Odessa shrugged, lowered her head and rubbed the back of her neck. “Anyway,” she said, “it’s good you come back out here. You was always happiest at Beldame.”

“I know it. Ever since I was little. Times I think I’m happy at Beldame and unhappy everywhere else. I’m sitting in that office in Mobile or I’m driving down the road or I’m listening to somebody talk to me about how much money I ought to lend him, and I think, ‘Lord how I wish I was at Beldame right this very minute sitting on the porch talking to Odessa or Leigh or Big Barbara or somebody!’ I’m just surprised I wasn’t born here! ’Cause if I had my way I’d live here and I’d die here and I’d be buried here! When I get to heaven I hope there’s a corner of it off somewhere that’s so much like Beldame I cain’t even tell the difference! I could sit on this front porch in heaven till the stars come falling down! You ever read in your Bible there’s some place like Beldame?”

“Well,” said Odessa, “there’s ‘many mansions’—so maybe they got a few of ’em on a beach somewhere for you and me.”

“Oh, that’s bound to be right, Odessa, that’s just bound to be what it’s like! Mama and Darnley are probably sitting there waiting for me right now. Darnley’s out in the water—he’s probably got a boat just like the one he had here—and Mama’s lying down upstairs. And at supper they sit down and they say to each other, ‘Where’s Dauphin? Where’s Odessa?’ Listen, Odessa, you think they’re thinking about us?

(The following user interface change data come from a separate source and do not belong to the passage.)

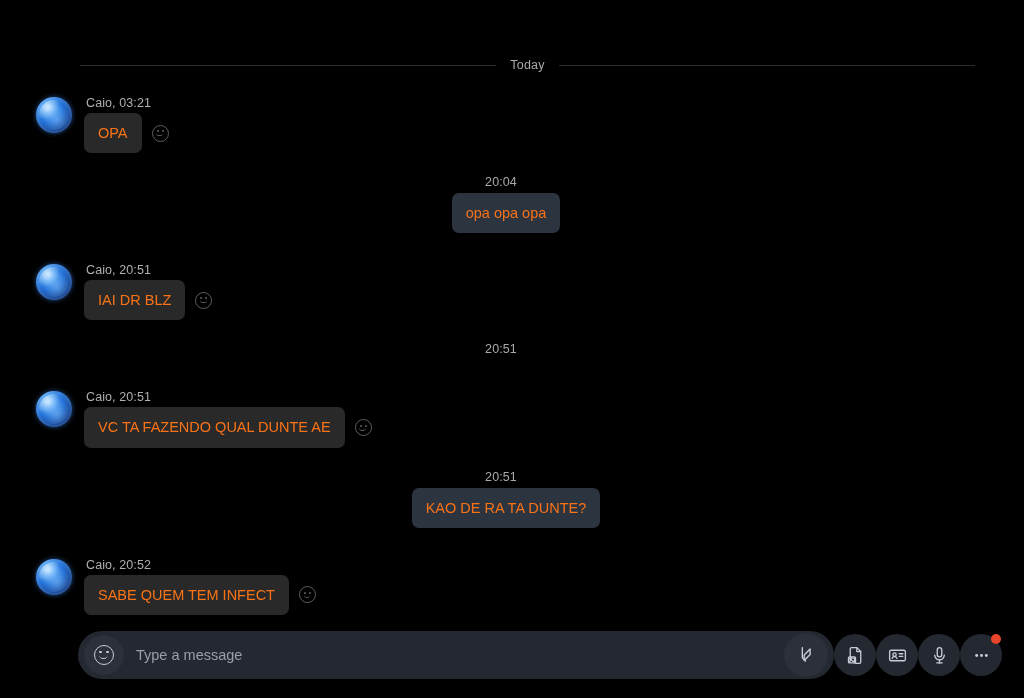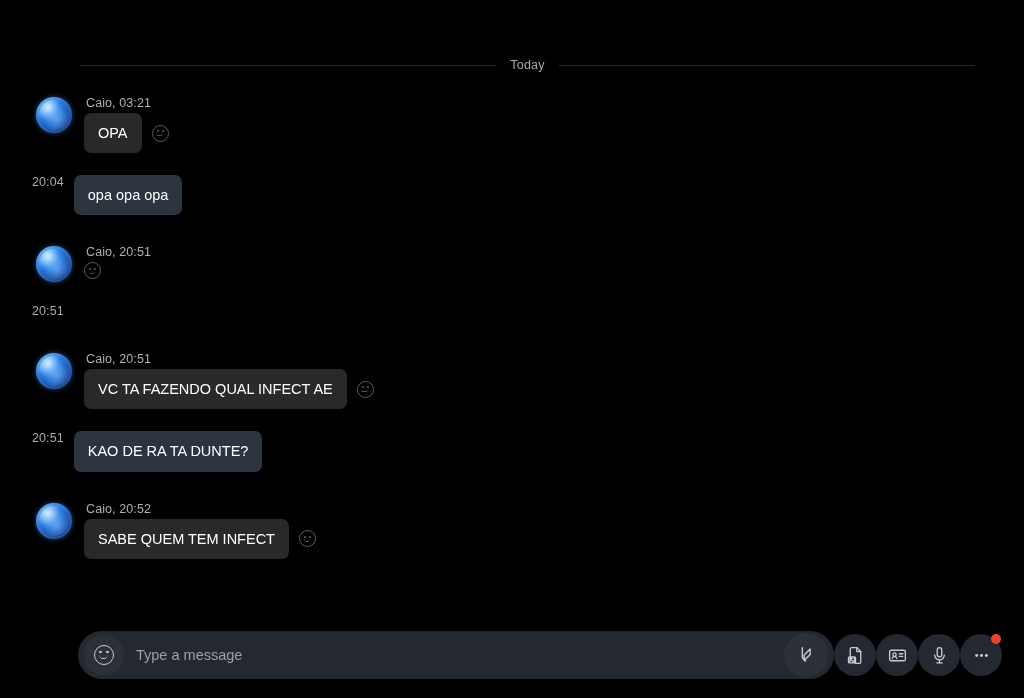--- a/index.html
+++ b/index.html
@@ -98,7 +98,7 @@
     border-radius: 7px;
     font-size: 14.5px;
     line-height: 1.25;
-    color: #ffffff;
+    color: #f97316;
     padding: 11px 14px;
     max-width: 620px;
     white-space: nowrap;

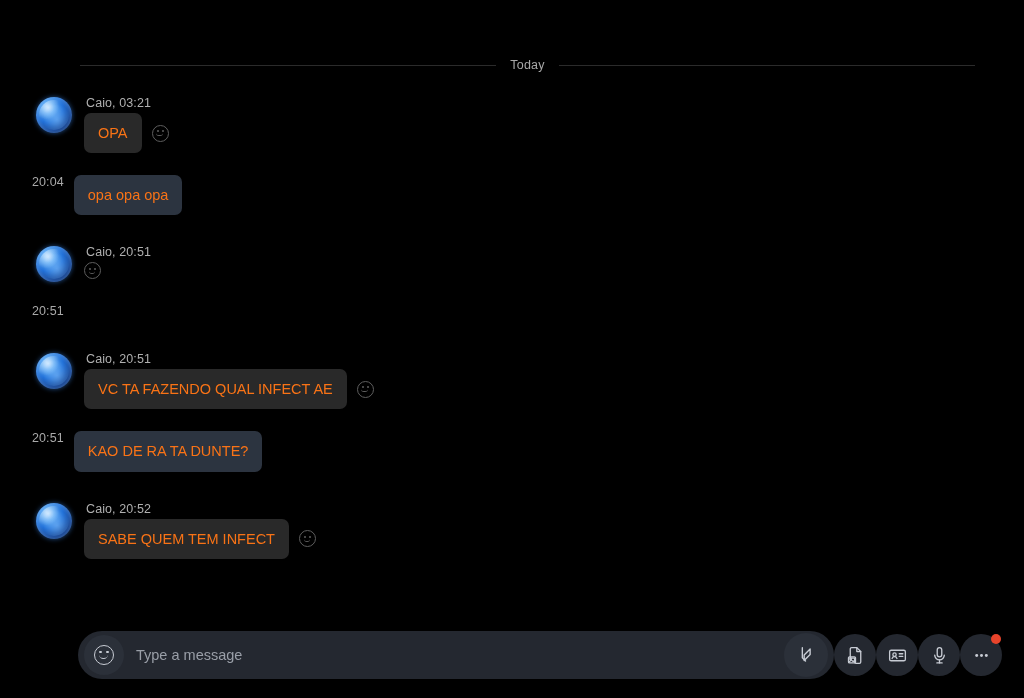--- a/index.html
+++ b/index.html
@@ -138,8 +138,8 @@
   
   .msg-out {
     display: flex;
-    flex-direction: row;
-    align-items: flex-start;
+    flex-direction: column;
+    align-items: center;
     margin-bottom: 22px;
   }
   .out-time {

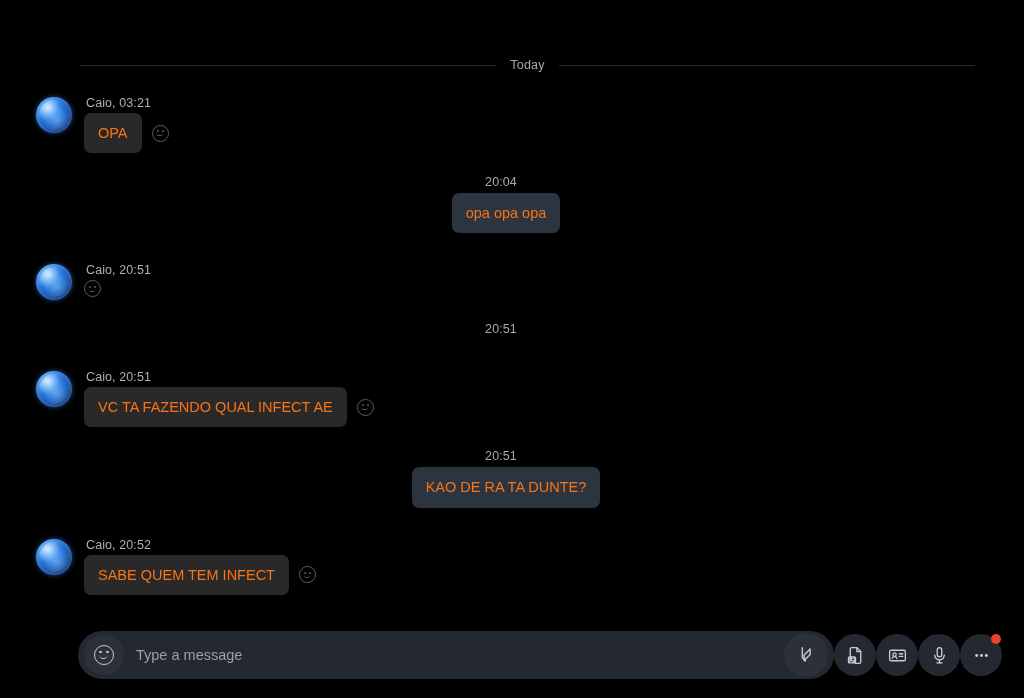--- a/index.html
+++ b/index.html
@@ -297,6 +297,7 @@
       <div class="in-body">
         <div class="sender-line">Caio, 20:51</div>
         <div class="bubble-row">
+          <div class="bubble incoming">IAI DR BLZ</div>
           <div class="react-btn">
             <span class="eye l"></span>
               <span class="eye r"></span>

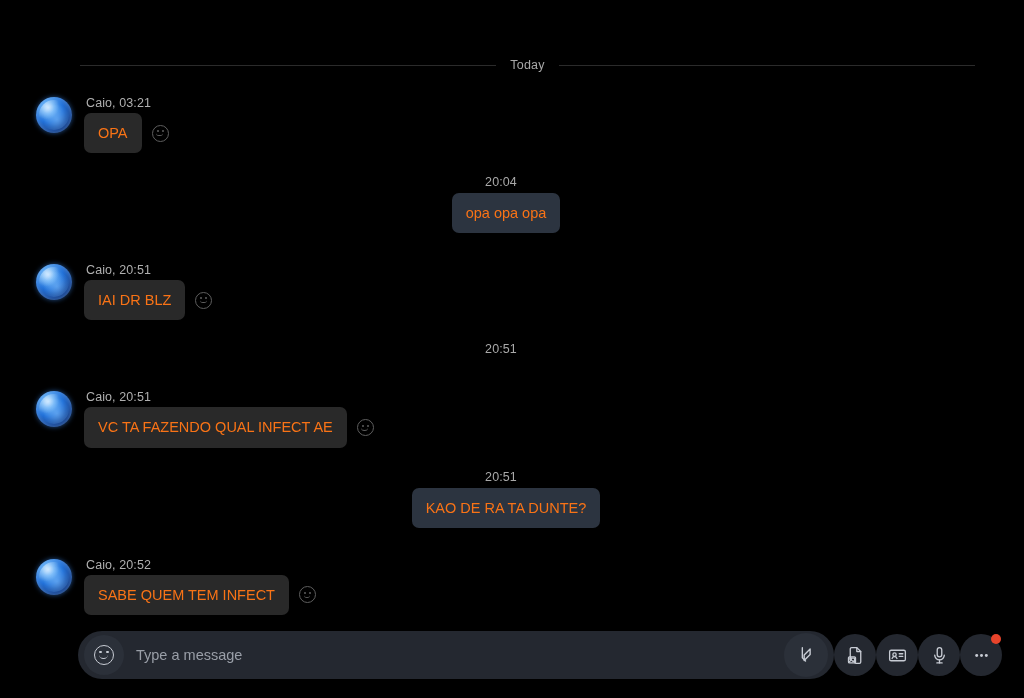--- a/index.html
+++ b/index.html
@@ -316,7 +316,7 @@
       <div class="in-body">
         <div class="sender-line">Caio, 20:51</div>
         <div class="bubble-row">
-          <div class="bubble incoming">VC TA FAZENDO QUAL INFECT AE</div>
+          <div class="bubble incoming">VC TA FAZENDO QUAL DUNTE AE</div>
           <div class="react-btn">
             <span class="eye l"></span>
               <span class="eye r"></span>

You think they remember who they left behind?”

“No way to know what the dead are thinking ’bout,” said Odessa. “Probably a good thing they not letting us know either.”

And as they talked, a little breeze blew up from the west; and the wind sifted a glaze of white sand over the porch of the McCray house.

Leigh and Big Barbara had been in the living room of the Savage house all that morning, happily talking over their plans for the coming months.

“Mama,” said Leigh, “I am so glad you are taking this thing the way you are!”

“You mean your baby! Well of course I’m happy about it, we’re all—”

“No, Mama, I’m talking about your divorce. Luker and I were sure you were gone be upset, and have setbacks and get hooked on pills and I don’t know what all, but here you are talking like you cain’t wait to get out of your house and into mine!”

“Well I cain’t!”

“Well good!” laughed Leigh. “I tell you it’s gone be such a help to me to have you around. I’ve never had a baby and you’ve had two, you know what they look like and all that. I don’t know a thing about ’em, and I don’t think I want to know, either. Mama, when I go into labor I want you and Dauphin right there in the operating room. Dauphin’s gone hold my hand and soon as that baby comes out, you’re gone grab it up and run off with it. I don’t even want to see it till it starts first grade!”

“Leigh!” cried Big Barbara, “you’re talking about your child! You’re gone love that baby! You’re not gone want to let it out of your sight!”

“You take a Polaroid and send it to me and I’ll stick it in my billfold. I think I’m gone go live with Luker and India till that child is six years old.”

“Luker doesn’t want you living with him,” said Big Barbara with a laugh.

“I know,” said Leigh. “There’s a lot about Luker’s life that he doesn’t tell us about.”